The subcommittee met, pursuant to notice, at 9 a.m., in community center room, city of Inglewood Community Hall, Inglewood, Calif., Hon. Howard W. Cannon, [chairman of the subcommittee] presiding.


Senator CANNON. The hearing will come to order.

Today's hearing of the Subcommittee on Aviation of the Senate Commerce Committee is being held to enable us to be brought up to date on the aircraft noise problem and government and industry efforts to deal with it.

It is appropriate that our hearing is being held here in Inglewood, Calif., as this community, like many others in the Nation which adjoin major jet ports, is seriously impacted by unwanted noise from jet aircraft.
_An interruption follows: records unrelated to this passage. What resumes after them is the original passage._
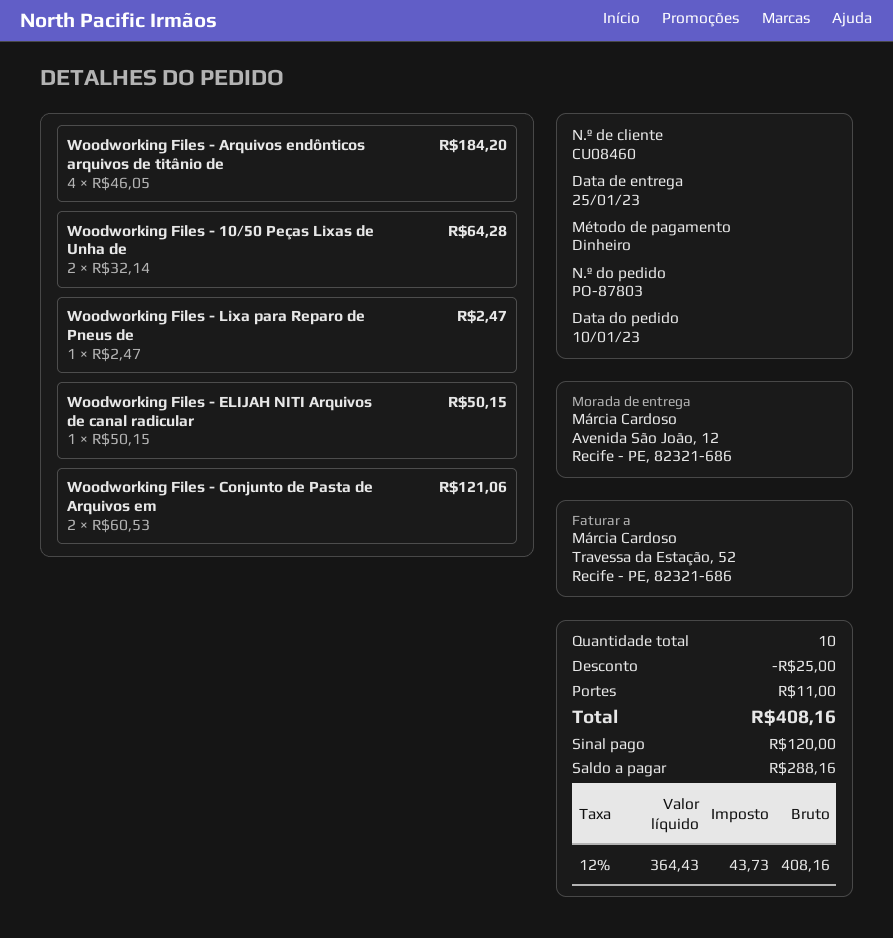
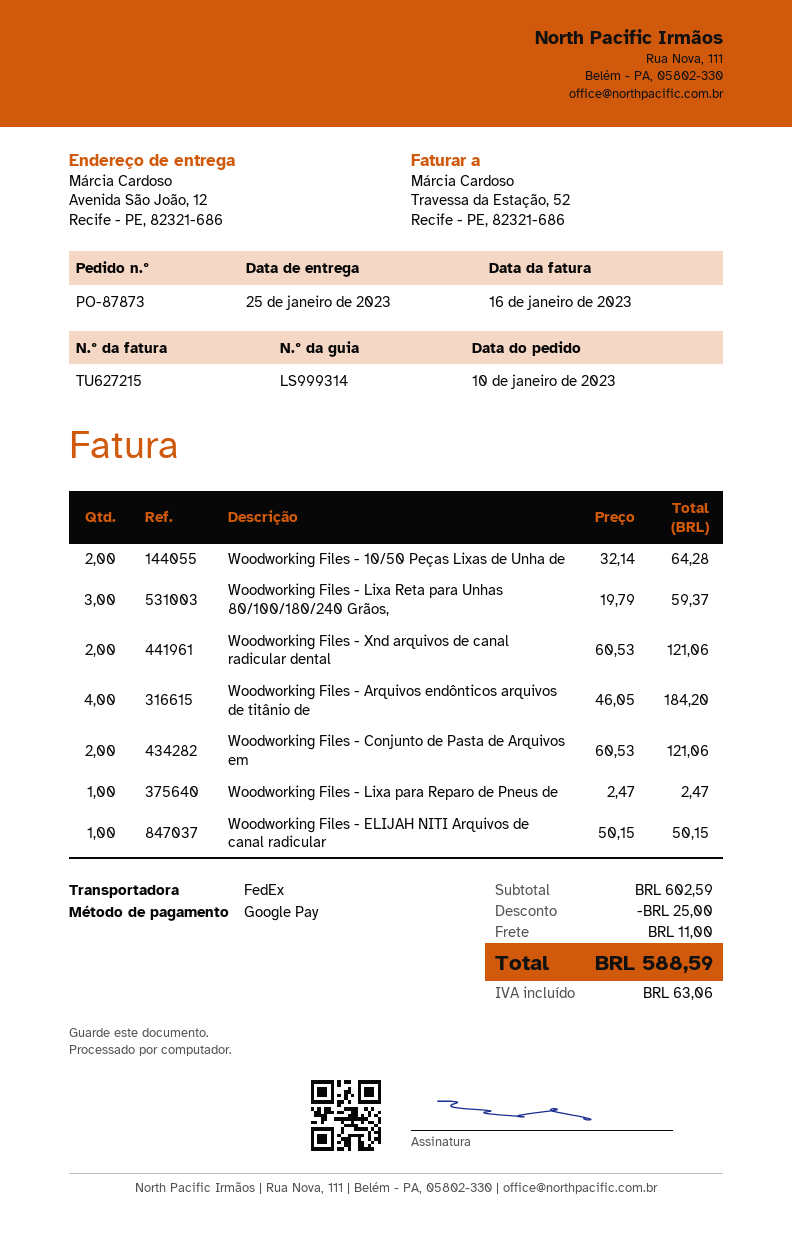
order number: PO-87803 -> PO-87873
payment method: cash -> Google Pay
Woodworking Files - Lixa Reta para Unhas 80/100/180/240 Grãos,: none -> 3 x 19.79 = 59.37
Woodworking Files - Xnd arquivos de canal radicular dental: none -> 2 x 60.53 = 121.06
tax: 43.73 -> 63.06
total: 408.16 -> 588.59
Indeed, the Los Angeles area, as I'm told by my distinguished Senate colleague from California, probably faces as serious an aircraft noise problem as anywhere in the United States. Senator Tunney has been deeply concerned about this situation and has worked diligently in the U.S. Congress to provide a more effective program to control all types of unwanted and unnecessary noise from whatever source. In fact, my colleague was the author of the Noise Control Act of 1972, landmark legislation which provides the Government with broad new powers to deal with the noise problem. Senator Tunney's efforts should be applauded by all Americans whose health and welfare is jeopardized by unwarranted and unnecessary intrusions from noise.

As a result of passage of the 1972 law, the Environmental Protection Agency was given new authority to play a major role in the development of programs and standards to protect the public from aircraft noise. Presently, EPA and the FAA share this authority, with the EPA playing the role of initiator of new programs and alternatives.

It is our intention, in this hearing, to be brought up to date on recent actions by both Federal agencies and actions which are contemplated in the near future. We also wish to assess the progress being Staff member assigned to this hearing: Robert Ginther.


made by EPA in the preparation of a comprehensive report to Congress, due later this year, on recommendations of how to further deal with the aircraft noise problem.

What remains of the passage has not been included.